Prompt: The records that follow must be repeated exactly, minus the images.
►
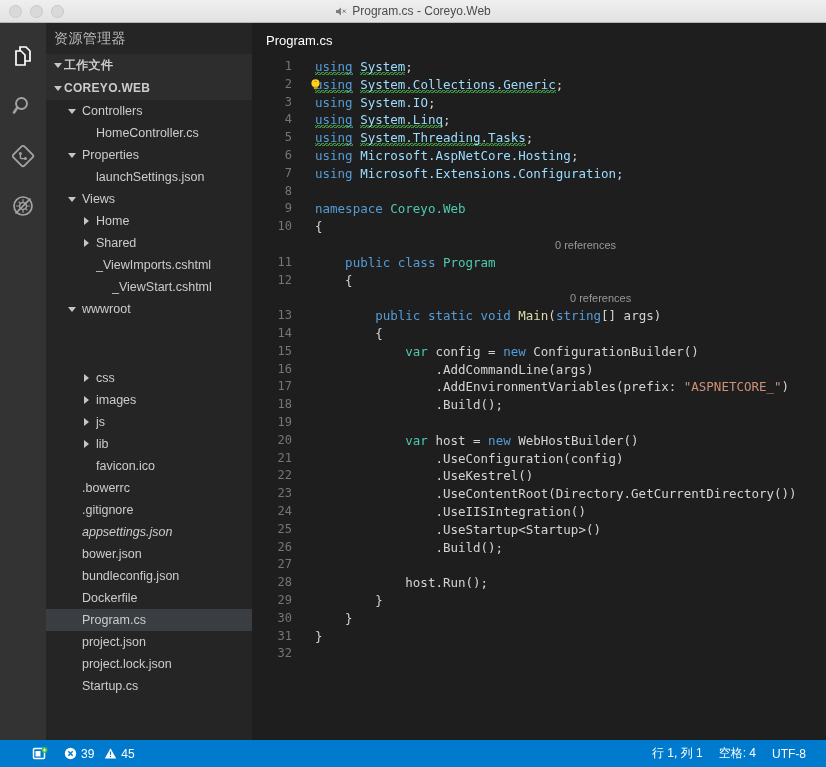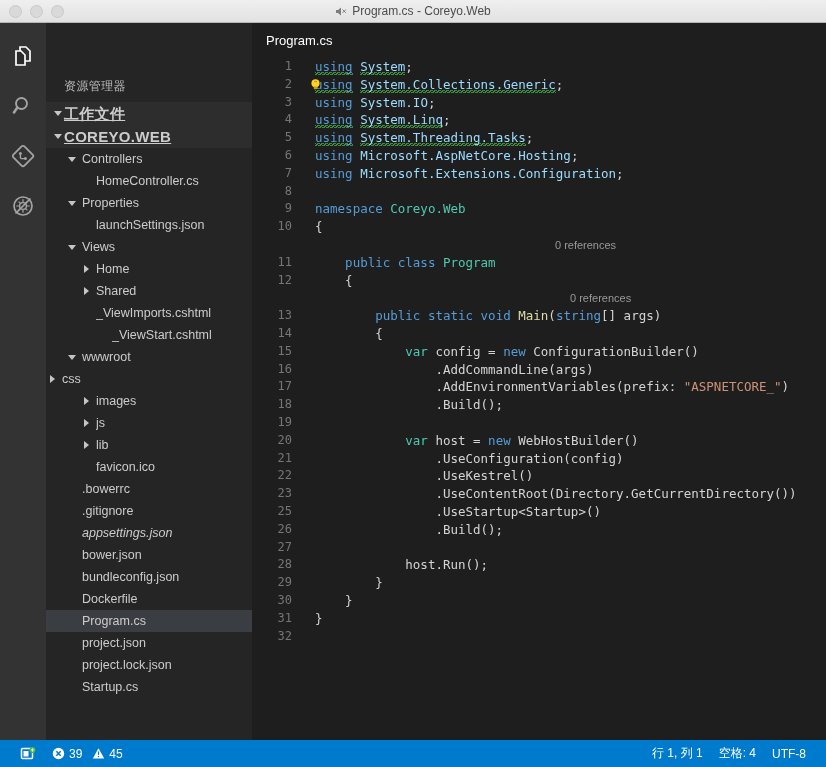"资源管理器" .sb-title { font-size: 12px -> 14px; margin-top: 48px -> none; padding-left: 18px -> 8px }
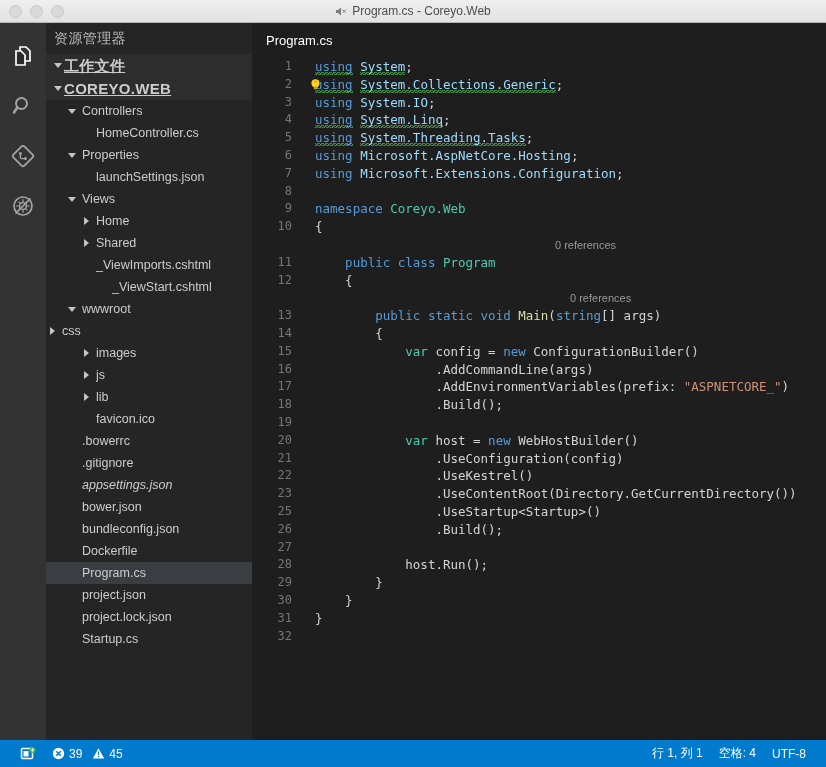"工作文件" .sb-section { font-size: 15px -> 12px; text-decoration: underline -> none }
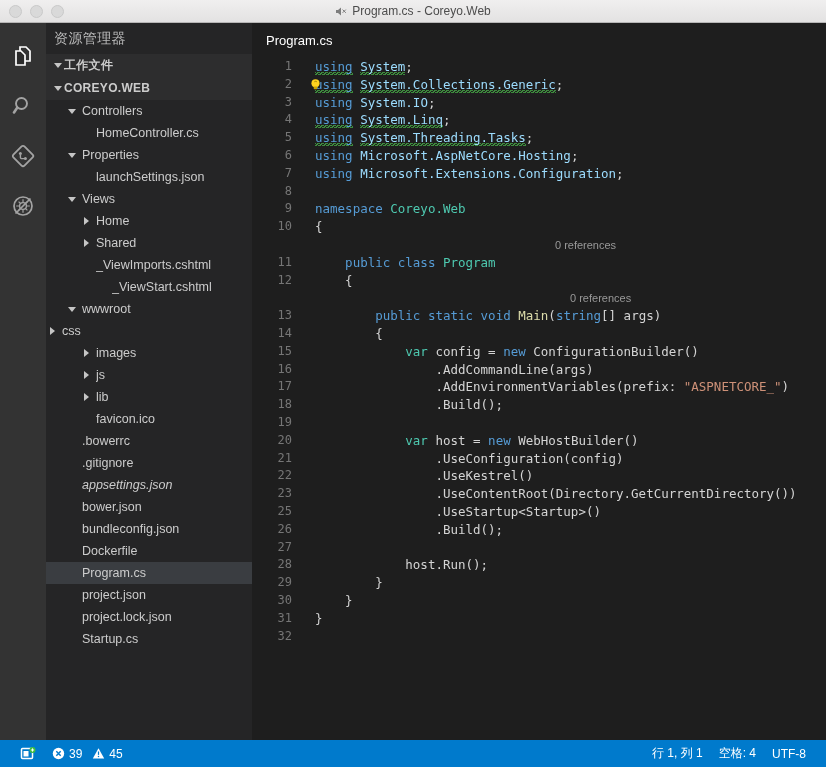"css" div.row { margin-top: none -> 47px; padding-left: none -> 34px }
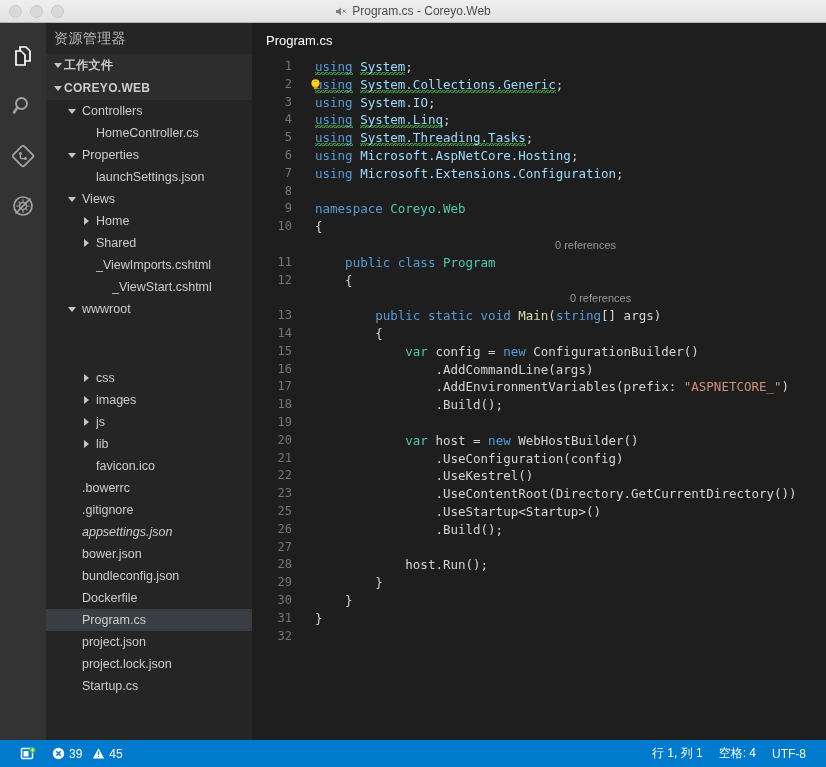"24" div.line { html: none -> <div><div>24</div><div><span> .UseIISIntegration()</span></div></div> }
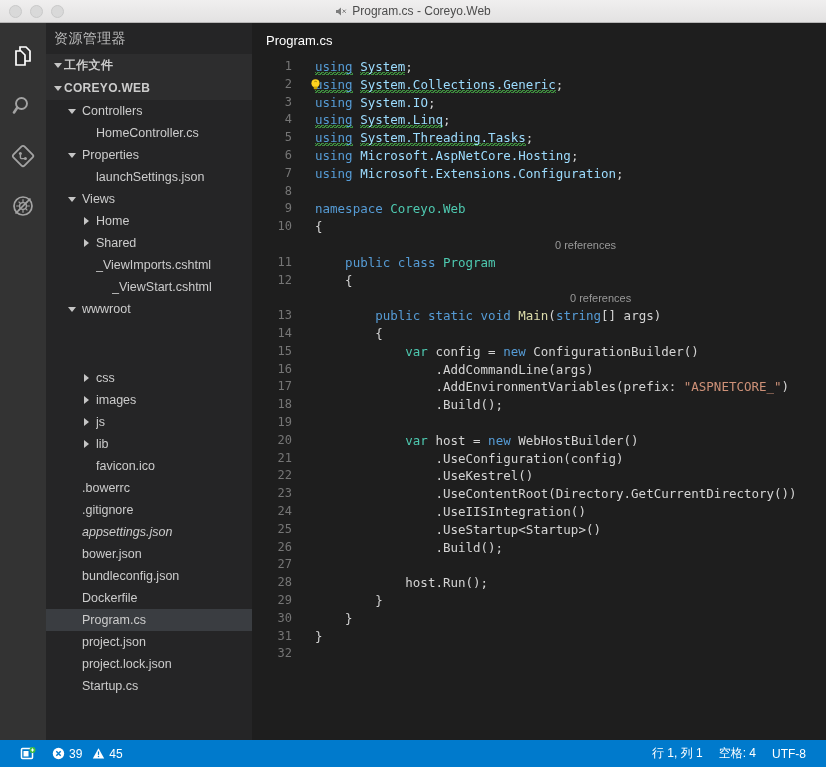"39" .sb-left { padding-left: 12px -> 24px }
◄
Response area:
"资源管理器" .sb-title { font-size: 12px -> 14px; margin-top: 48px -> none; padding-left: 18px -> 8px }
"工作文件" .sb-section { font-size: 15px -> 12px; text-decoration: underline -> none }
"css" div.row { margin-top: none -> 47px; padding-left: none -> 34px }
"24" div.line { html: none -> <div><div>24</div><div><span> .UseIISIntegration()</span></div></div> }
"39" .sb-left { padding-left: 12px -> 24px }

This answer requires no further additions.